The data:
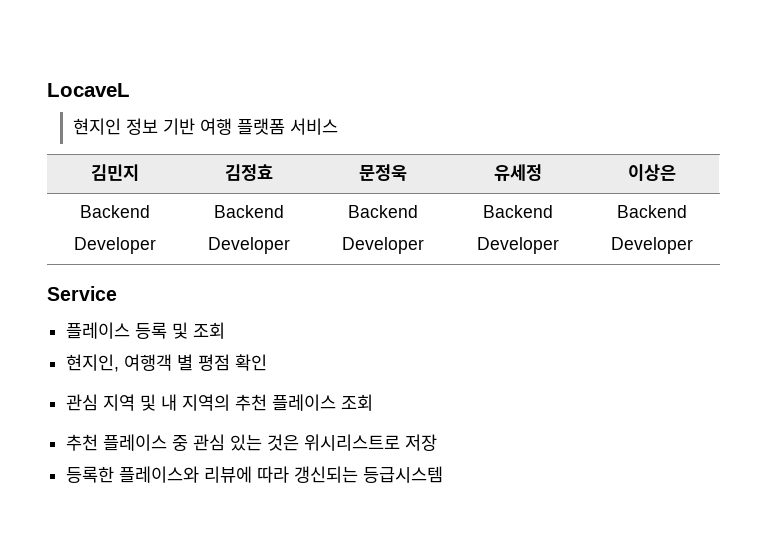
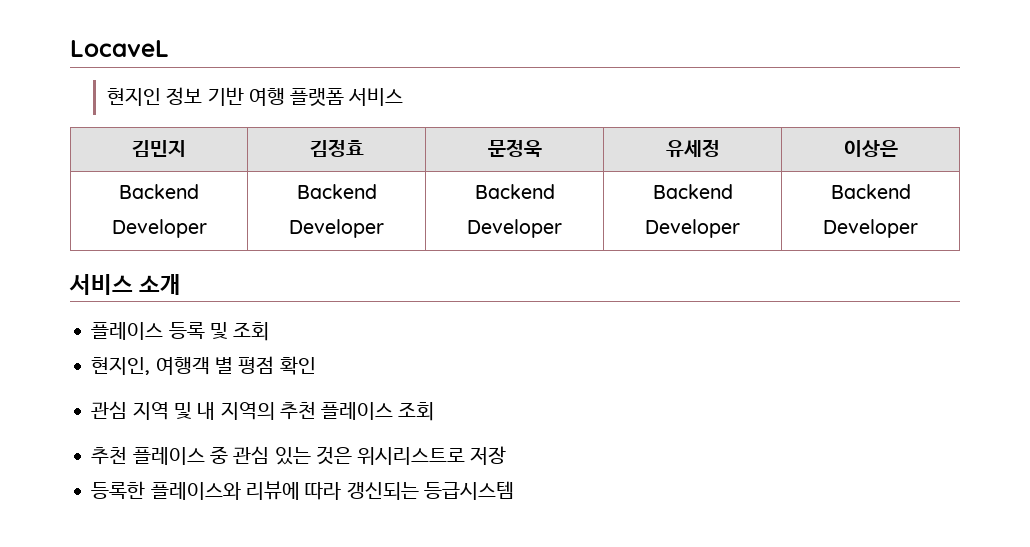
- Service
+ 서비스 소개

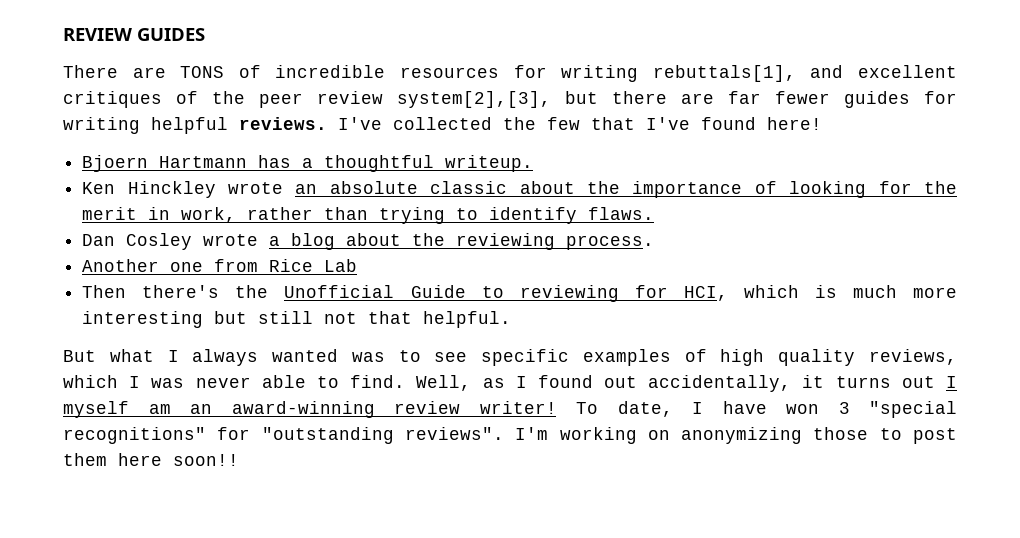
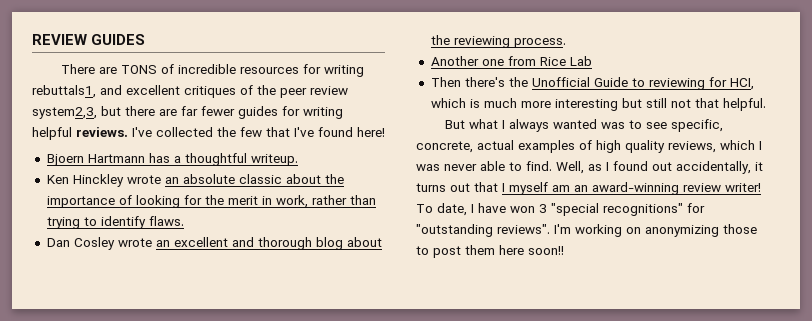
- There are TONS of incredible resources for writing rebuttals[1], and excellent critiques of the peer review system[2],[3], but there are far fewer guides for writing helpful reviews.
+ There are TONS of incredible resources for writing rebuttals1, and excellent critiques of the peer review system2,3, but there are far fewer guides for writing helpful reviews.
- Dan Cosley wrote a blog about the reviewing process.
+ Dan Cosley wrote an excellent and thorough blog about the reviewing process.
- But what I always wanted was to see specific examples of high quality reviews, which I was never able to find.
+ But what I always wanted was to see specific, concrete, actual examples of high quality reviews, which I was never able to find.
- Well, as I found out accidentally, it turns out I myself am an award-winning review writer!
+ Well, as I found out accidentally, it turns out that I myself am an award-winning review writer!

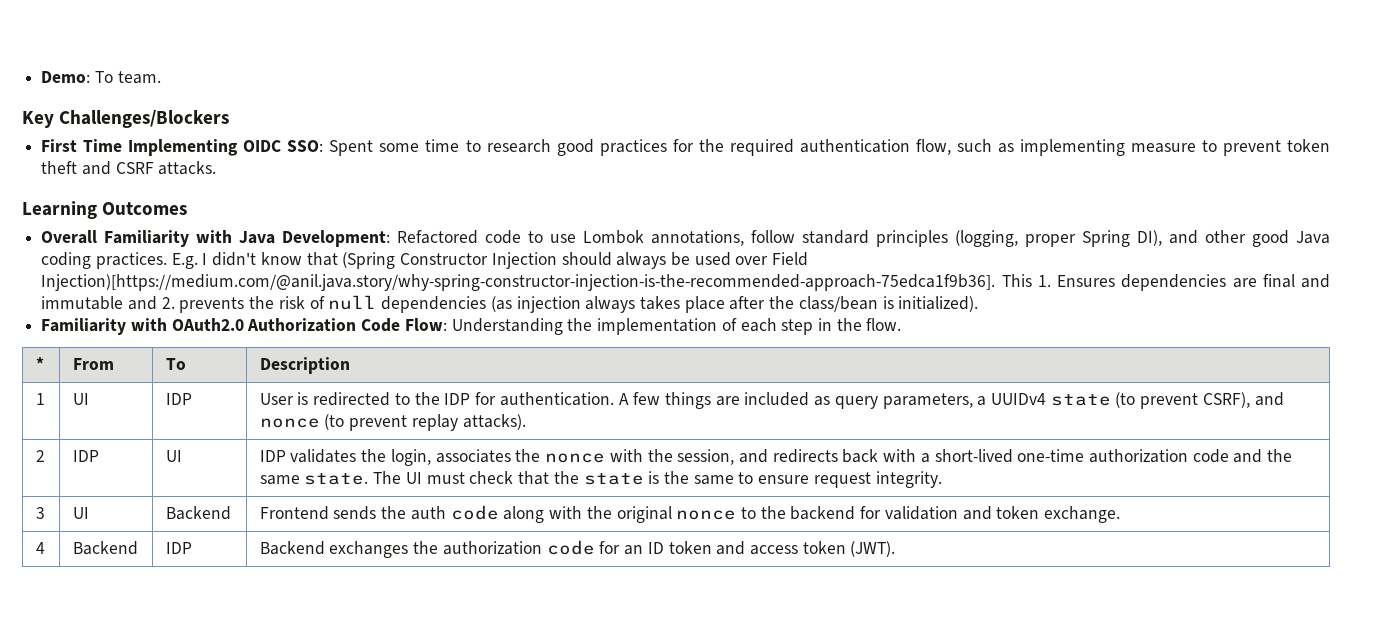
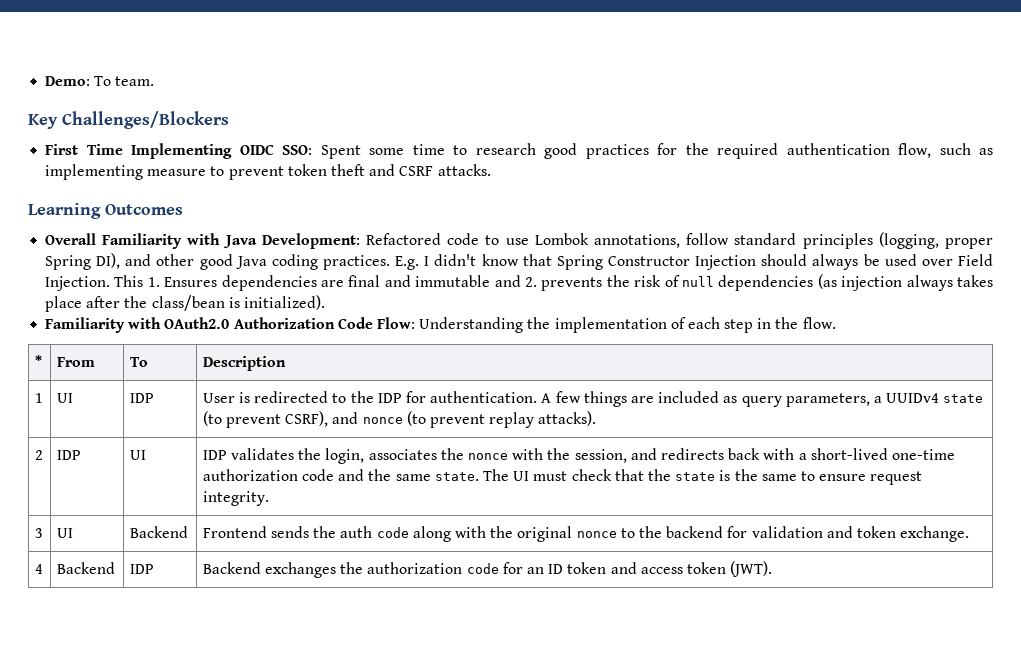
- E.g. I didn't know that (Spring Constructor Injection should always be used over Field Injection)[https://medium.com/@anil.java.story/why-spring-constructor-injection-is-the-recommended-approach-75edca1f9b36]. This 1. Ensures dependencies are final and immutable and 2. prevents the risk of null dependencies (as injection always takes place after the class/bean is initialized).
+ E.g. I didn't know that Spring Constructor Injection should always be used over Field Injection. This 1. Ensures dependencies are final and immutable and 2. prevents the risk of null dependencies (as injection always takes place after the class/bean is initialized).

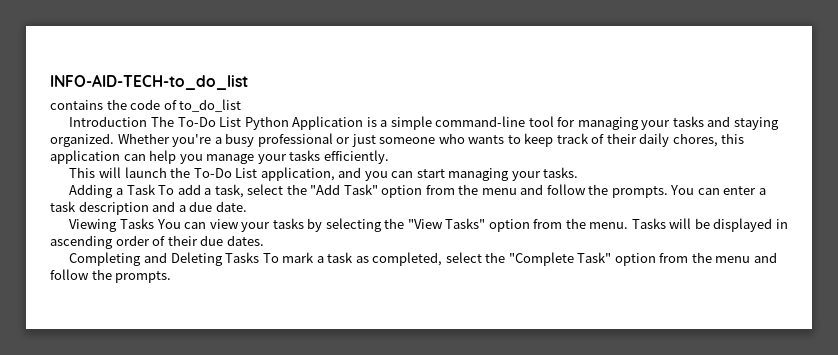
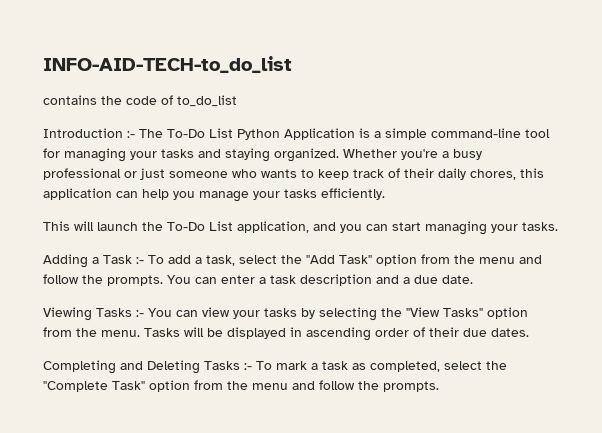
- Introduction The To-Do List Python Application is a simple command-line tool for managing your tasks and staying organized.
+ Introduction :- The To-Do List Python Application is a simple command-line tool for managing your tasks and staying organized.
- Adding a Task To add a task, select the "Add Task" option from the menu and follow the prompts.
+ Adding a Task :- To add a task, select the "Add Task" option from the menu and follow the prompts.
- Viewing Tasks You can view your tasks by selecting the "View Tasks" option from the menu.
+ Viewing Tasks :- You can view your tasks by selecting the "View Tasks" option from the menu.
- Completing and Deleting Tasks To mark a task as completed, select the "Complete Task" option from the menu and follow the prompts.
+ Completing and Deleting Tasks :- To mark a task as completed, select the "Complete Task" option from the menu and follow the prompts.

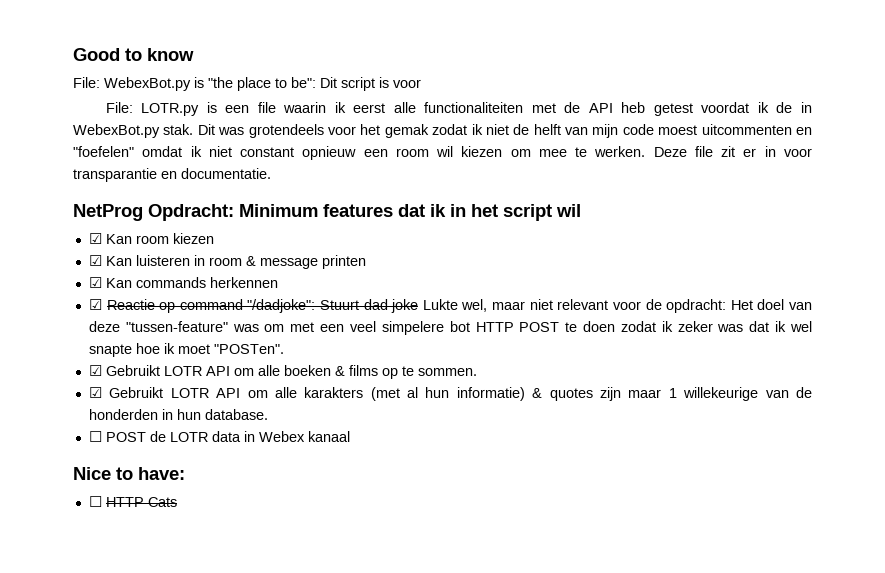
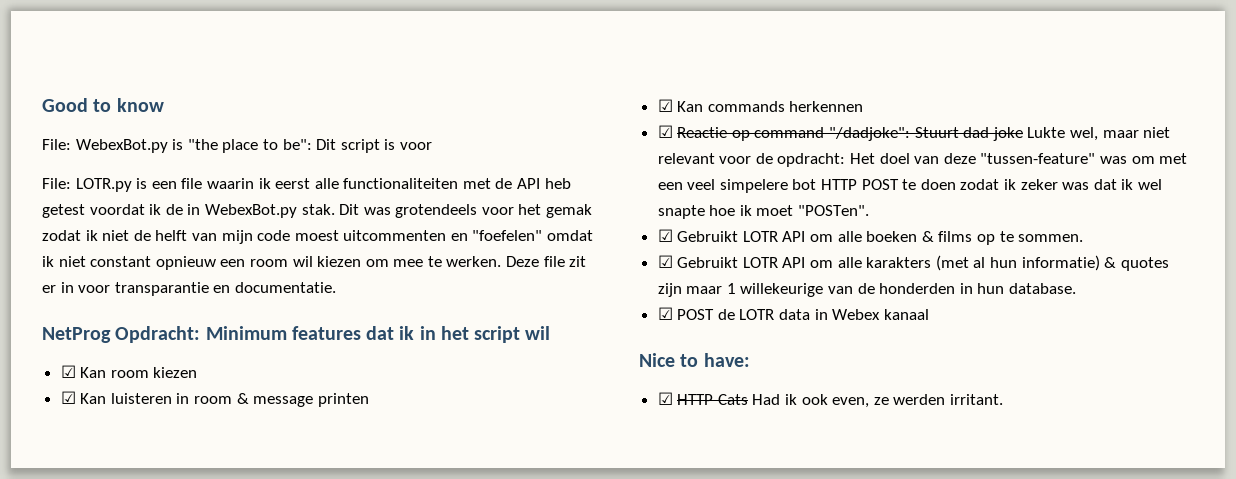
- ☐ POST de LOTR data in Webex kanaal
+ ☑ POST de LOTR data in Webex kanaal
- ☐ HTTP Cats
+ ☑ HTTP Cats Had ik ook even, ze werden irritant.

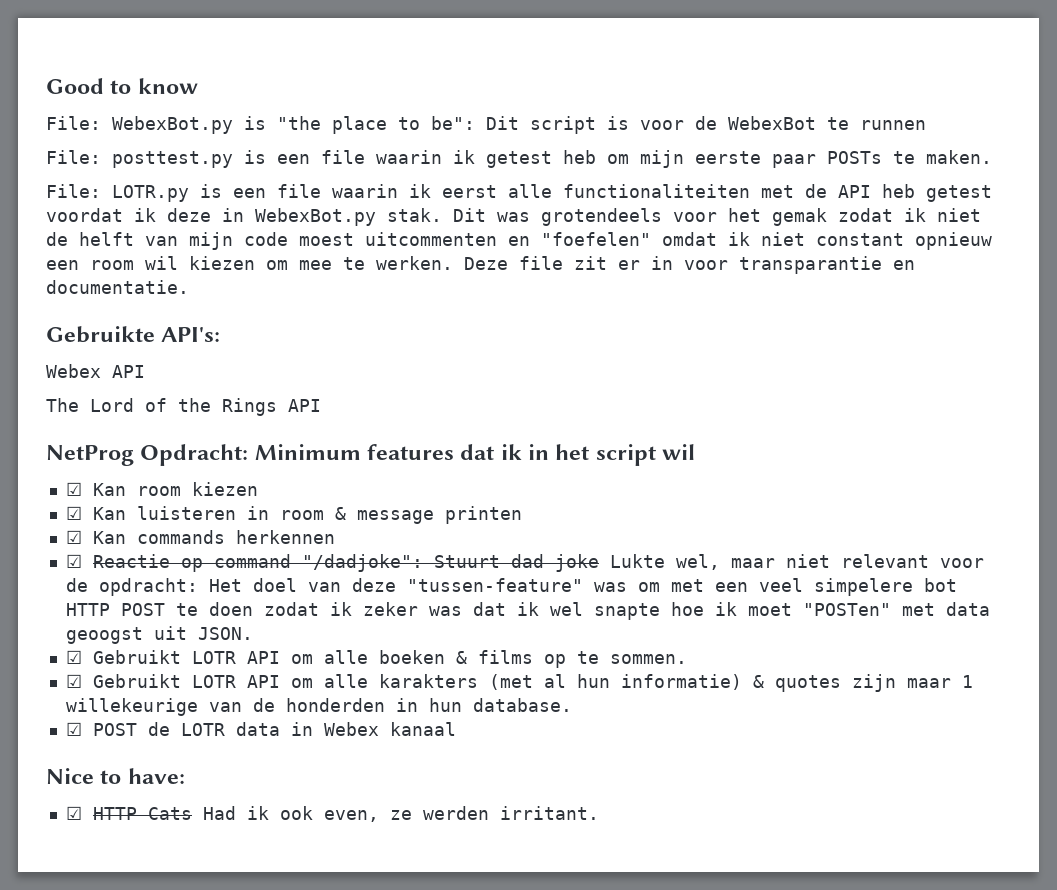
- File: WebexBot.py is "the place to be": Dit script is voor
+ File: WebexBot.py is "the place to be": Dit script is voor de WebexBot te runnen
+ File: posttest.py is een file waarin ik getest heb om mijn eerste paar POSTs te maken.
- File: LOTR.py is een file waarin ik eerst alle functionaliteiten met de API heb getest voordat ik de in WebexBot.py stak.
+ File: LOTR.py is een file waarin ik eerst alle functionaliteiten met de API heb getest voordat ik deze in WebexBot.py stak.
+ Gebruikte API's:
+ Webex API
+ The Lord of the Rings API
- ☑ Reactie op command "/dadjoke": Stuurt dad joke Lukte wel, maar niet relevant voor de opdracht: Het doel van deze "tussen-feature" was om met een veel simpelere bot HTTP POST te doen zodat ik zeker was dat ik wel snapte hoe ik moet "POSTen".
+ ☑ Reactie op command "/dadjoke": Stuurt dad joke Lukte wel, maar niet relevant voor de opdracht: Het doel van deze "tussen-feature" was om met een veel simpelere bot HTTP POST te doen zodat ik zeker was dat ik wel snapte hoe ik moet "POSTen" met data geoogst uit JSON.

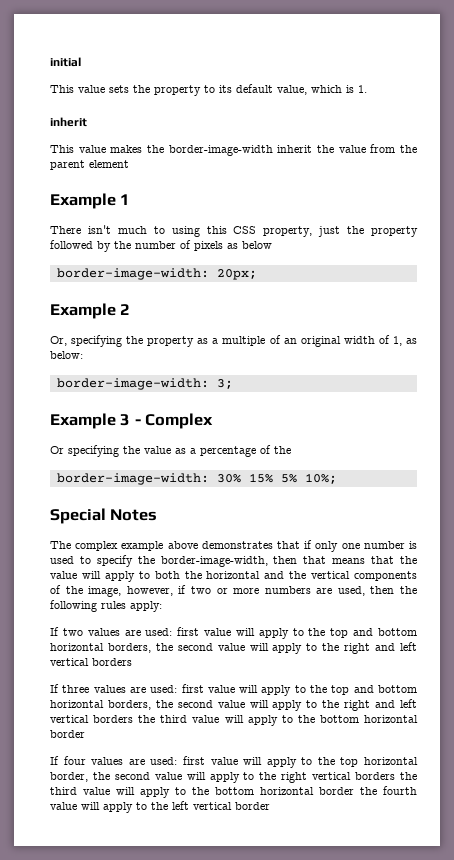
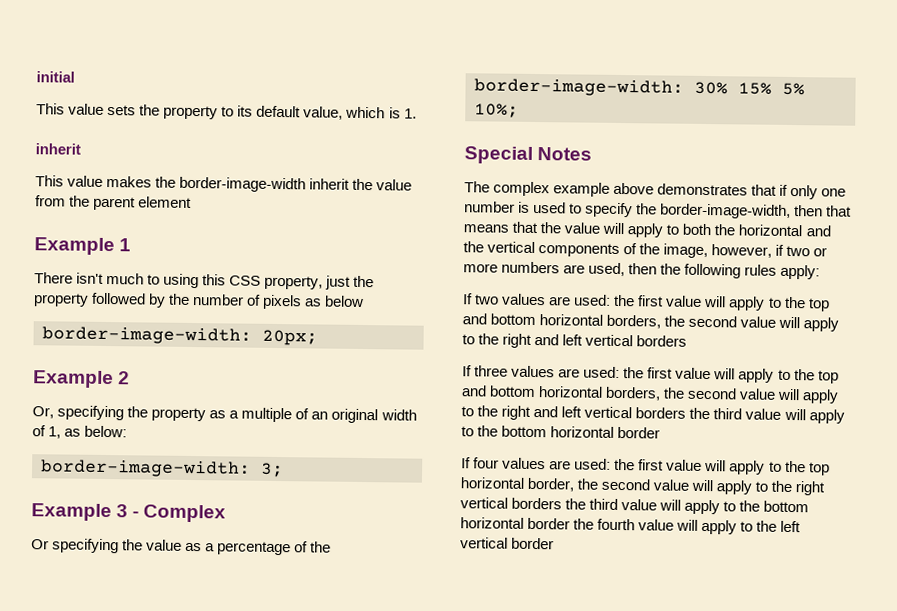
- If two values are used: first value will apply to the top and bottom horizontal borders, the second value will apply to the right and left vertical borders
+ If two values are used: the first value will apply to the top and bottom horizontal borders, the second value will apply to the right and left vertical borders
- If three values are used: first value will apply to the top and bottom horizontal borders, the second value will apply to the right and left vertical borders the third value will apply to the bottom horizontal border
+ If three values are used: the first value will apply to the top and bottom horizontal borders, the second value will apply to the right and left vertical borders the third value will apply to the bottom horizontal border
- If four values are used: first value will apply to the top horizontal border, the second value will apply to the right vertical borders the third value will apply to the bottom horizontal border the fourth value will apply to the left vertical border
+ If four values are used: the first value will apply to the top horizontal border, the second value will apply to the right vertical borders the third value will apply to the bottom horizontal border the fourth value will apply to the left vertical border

Problem details:
Only lines belong in the copy: transcribe those from the start of the data through the line that contains "- Dan Cosley", and skip the pictures.

Exercise result:
- Service
+ 서비스 소개

- There are TONS of incredible resources for writing rebuttals[1], and excellent critiques of the peer review system[2],[3], but there are far fewer guides for writing helpful reviews.
+ There are TONS of incredible resources for writing rebuttals1, and excellent critiques of the peer review system2,3, but there are far fewer guides for writing helpful reviews.
- Dan Cosley wrote a blog about the reviewing process.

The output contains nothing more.